Spiridon : le running en liberté, la course "wild" et inclusive
Odile Mopin | jeudi 23 juillet 2020
Il y a un petit côté libertaire réjouissant Spiridon. Une liberté de penser, un esprit de partage, de solidarité, nés du tréfonds des années soixante-dix. La jeune start-up Spiridon, lancée par Franck Tuil avec une équipe joyeusement variée de graphistes, marathoniens, communicants ... mixant les compétences, vient d’ouvrir son e-store. Il propose des maillots, tee-shirts et joggings pour la course éco-responsable, made in France et en Europe (conception entre Paris et Annecy, fabrication au Portugal) et puisés dans les archives de la riche histoire de Spiridon : pour les béotiens, le nom de modeste berger grec vainqueur du premier marathon des JO de l’ère moderne, a inspiré une revue mythique sur la course à pied, fondée en 1972 par le coureur Noël Tamini. Le site, très didactique, est d’ailleurs une mine pour les passionnés de course, jusqu’à la rubrique livre, musique et film proposée.
Il imagine, en précurseur, son magazine comme une tribune pour célébrer tous les coureurs, champions comme dilettantes, hommes, femmes, jeunes, anciens qu’il encourage à courir librement dans "une atmosphère de récréation, de convivialité et d’humanité qu’on ne trouvait pas dans l’athlétisme traditionnel". Une vraie communauté comme on l’entend aujourd’hui, mais avant l’heure. Inclusif, il intègre les femmes qui étaient à l’époque quasi ignorées de l’univers de la course, et les seniors. Dès 1972, d’ailleurs, la revue s’engage au côté de Kathrine Switzer, héroïne de la cause féministe aux Etats-Unis et l’invite même à participer clandestinement à la course Morat-Fribourg. Le droit des femmes à courir les mêmes distances que les hommes sera l’un des plus grands combats menés par la revue. Combat gagné en France en 1980, lorsque que les Femmes seront enfin autorisées à participer à des courses de plus de 5 000 mètres. En France, pratiquement rien ne se fait en dehors de la Fédération d’athlétisme. Spiridon contribuera à changer la donne en organisant les premières "courses libres". Le plaisir est une valeur de Spiridon :"la perf d’accord, la fête d’abord", telle est sa devise. C’est tout l’esprit Spiridon qui essaimera dans le monde entier chez les passionnés de course et donnera naissance à des produits dérivés, tel un maillot orange floqué d’un petit bonhomme aux pieds nus dessiné par Karel Matejovsky avec ce slogan « Courez avec nous ! ». Iconique.C’est cet ensemble de valeurs, le plaisir, le partage, l’inclusivité, la liberté, la nature, qui a séduit Franck Tuil, passionné de course et son équipe. L’homme qui vient du monde de la mode et de la musique, a notamment travaillé chez Comme des Garçons, et chez de grands labels. Il pense depuis quelque temps déjà à fonder sa marque de mode. En 2016, le film de « Free to run », de Pierre Morath, agit comme un électrochoc. « Si je veux faire quelque chose qui a du sens, alors je relance une marque Spiridon », se dit-il. Donc acte. Franck Tuil décroche la licence d’exploitation auprès des ayants droits et reprend contact avec le graphiste d’origine, Karel Matejovsky, resté proche de la communauté des coureurs. Il s’entoure d’un modéliste, d’un directeur artistique, finance lui-même son projet avec le soutien de quelques business angels.

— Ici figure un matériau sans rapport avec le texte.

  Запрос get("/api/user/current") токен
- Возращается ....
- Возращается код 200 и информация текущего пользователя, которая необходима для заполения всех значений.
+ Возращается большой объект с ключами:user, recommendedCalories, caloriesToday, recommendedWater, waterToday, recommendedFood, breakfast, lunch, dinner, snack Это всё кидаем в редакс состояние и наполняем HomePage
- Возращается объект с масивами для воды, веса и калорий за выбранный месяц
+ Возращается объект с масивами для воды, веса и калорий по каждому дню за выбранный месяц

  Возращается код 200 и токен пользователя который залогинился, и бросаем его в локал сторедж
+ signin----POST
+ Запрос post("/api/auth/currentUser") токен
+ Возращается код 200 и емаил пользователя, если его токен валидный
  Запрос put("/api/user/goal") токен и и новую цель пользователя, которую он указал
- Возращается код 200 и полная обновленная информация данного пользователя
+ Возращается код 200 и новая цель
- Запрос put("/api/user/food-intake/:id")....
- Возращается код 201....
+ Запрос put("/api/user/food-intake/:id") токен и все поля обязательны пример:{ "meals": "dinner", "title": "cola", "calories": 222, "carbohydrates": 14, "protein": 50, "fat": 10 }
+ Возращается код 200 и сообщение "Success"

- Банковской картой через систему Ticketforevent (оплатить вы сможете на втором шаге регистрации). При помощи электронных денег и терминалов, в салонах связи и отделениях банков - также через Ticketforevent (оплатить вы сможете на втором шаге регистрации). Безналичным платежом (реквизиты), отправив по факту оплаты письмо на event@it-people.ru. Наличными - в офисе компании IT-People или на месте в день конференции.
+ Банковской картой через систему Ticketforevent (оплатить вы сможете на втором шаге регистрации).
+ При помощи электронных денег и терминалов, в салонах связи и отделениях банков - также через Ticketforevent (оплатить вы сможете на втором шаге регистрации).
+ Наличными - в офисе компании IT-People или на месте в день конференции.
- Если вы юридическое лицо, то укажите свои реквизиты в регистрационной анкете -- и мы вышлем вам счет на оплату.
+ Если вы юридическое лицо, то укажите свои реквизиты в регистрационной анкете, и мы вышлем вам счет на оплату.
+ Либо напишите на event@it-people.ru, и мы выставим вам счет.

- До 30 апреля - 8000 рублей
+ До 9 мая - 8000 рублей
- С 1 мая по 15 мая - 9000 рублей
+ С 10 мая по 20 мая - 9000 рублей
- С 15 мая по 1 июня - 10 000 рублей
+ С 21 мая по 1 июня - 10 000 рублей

La première collection, Archive, rend logiquement hommage aux pionniers du mouvement Spiridon et à tous les « spiridoniens » des années 1970-1980 qui ont fait souffler un vent de liberté sur la course à pied. Un socle de marque retrouvé. Les graphismes et illustrations qui ornent tee-shirts et sweat-shirts sont donc les créations originales du graphiste historique de la revue Spiridon. Bien sûr en cohérence avec l’esprit « course tout terrain » dans la nature, Spiridon est 100 pour cent durable, jusqu’aux étiquettes et emballages, se déclinant en deux lignes : sportswear en coton biologique et gamme technique en polyester recyclé, le tout pour femme, homme et enfant. Anthologie, la collection à suivre, s’inscrit dans la continuité, avec de nouveaux graphismes.« Des vêtements, conçus pour durer, qui ont du sens et invitent à mieux consommer, puisque nous produisons en petite quantité. Les collections sont des éditions limitées, pour lutter contre la surproduction et le gaspillage. C’était indispensable dans l’élaboration de mon projet, en plus de l’esprit si particulier à Spiridon », conclut Franck Tuil.